◆ Task statement
What are the lines from the one with "tax: 21% = 2240.32 -> 21% = 2221.60" through the end of the records below, written out exactly and without the pictures?

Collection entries

--- START ---

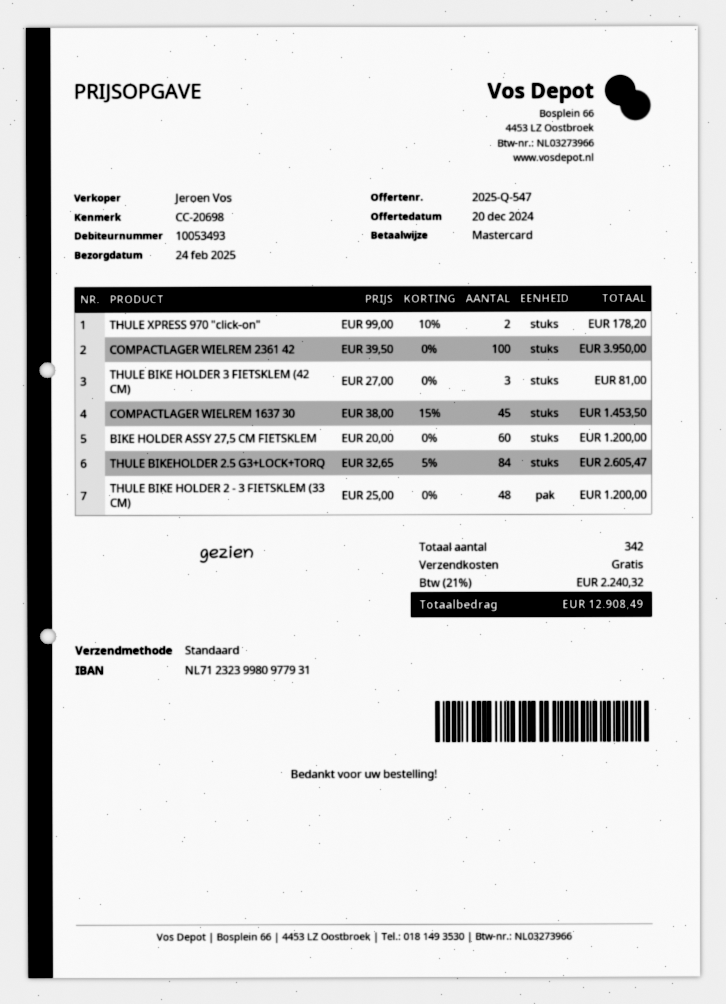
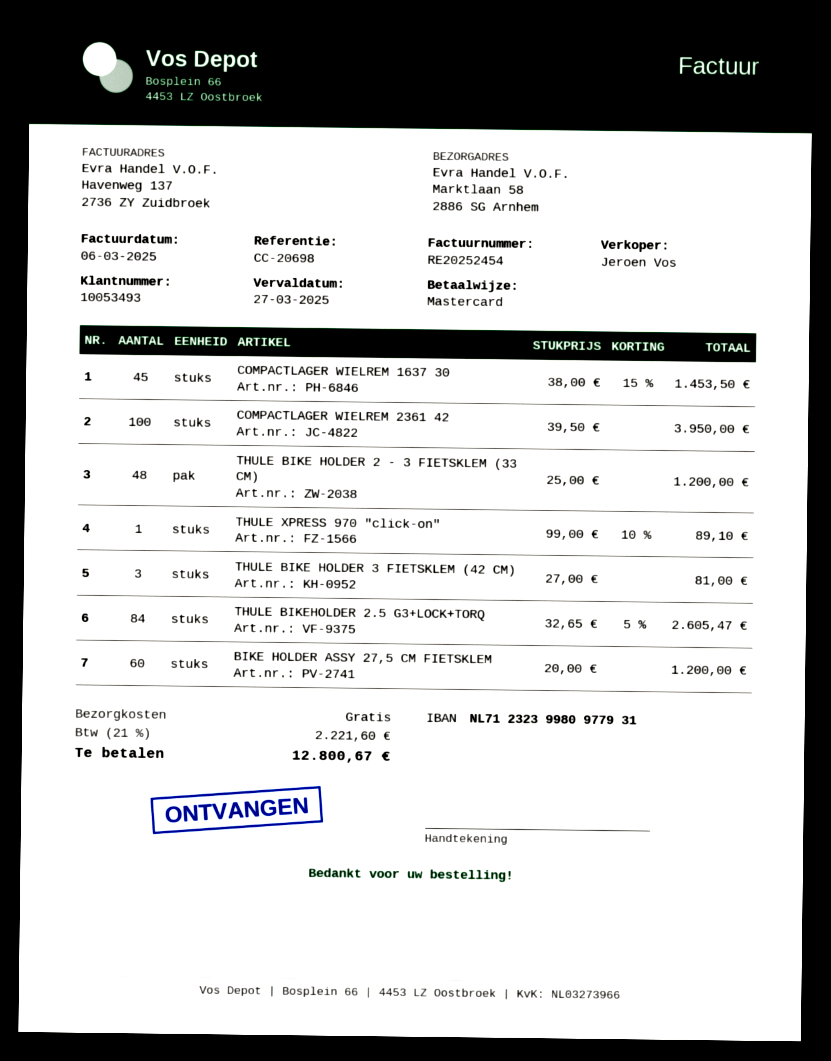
THULE XPRESS 970 "click-on": 2 x 99.00 - 10% = 178.20 -> 1 x 99.00 - 10% = 89.10
tax: 21% = 2240.32 -> 21% = 2221.60
total: 12908.49 -> 12800.67

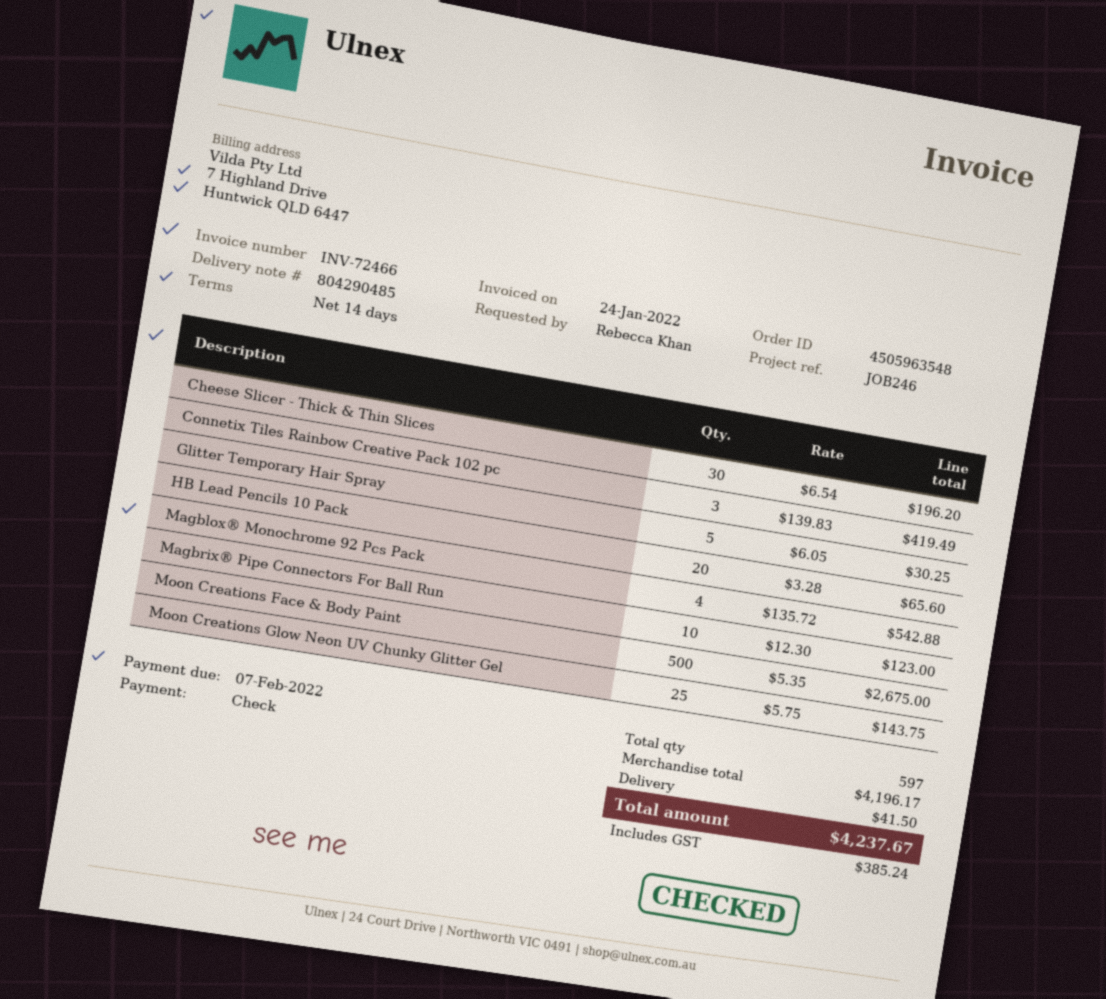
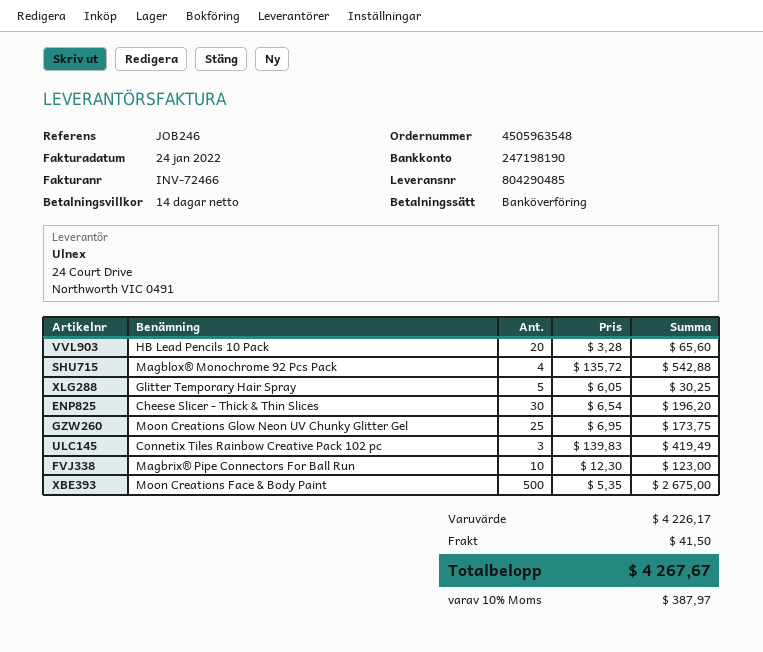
payment method: cheque -> bank transfer
Moon Creations Glow Neon UV Chunky Glitter Gel: 25 x 5.75 = 143.75 -> 25 x 6.95 = 173.75
subtotal: 4196.17 -> 4226.17
tax: 385.24 -> 387.97
total: 4237.67 -> 4267.67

--- END ---

◆ Answer to this exercise
tax: 21% = 2240.32 -> 21% = 2221.60
total: 12908.49 -> 12800.67

payment method: cheque -> bank transfer
Moon Creations Glow Neon UV Chunky Glitter Gel: 25 x 5.75 = 143.75 -> 25 x 6.95 = 173.75
subtotal: 4196.17 -> 4226.17
tax: 385.24 -> 387.97
total: 4237.67 -> 4267.67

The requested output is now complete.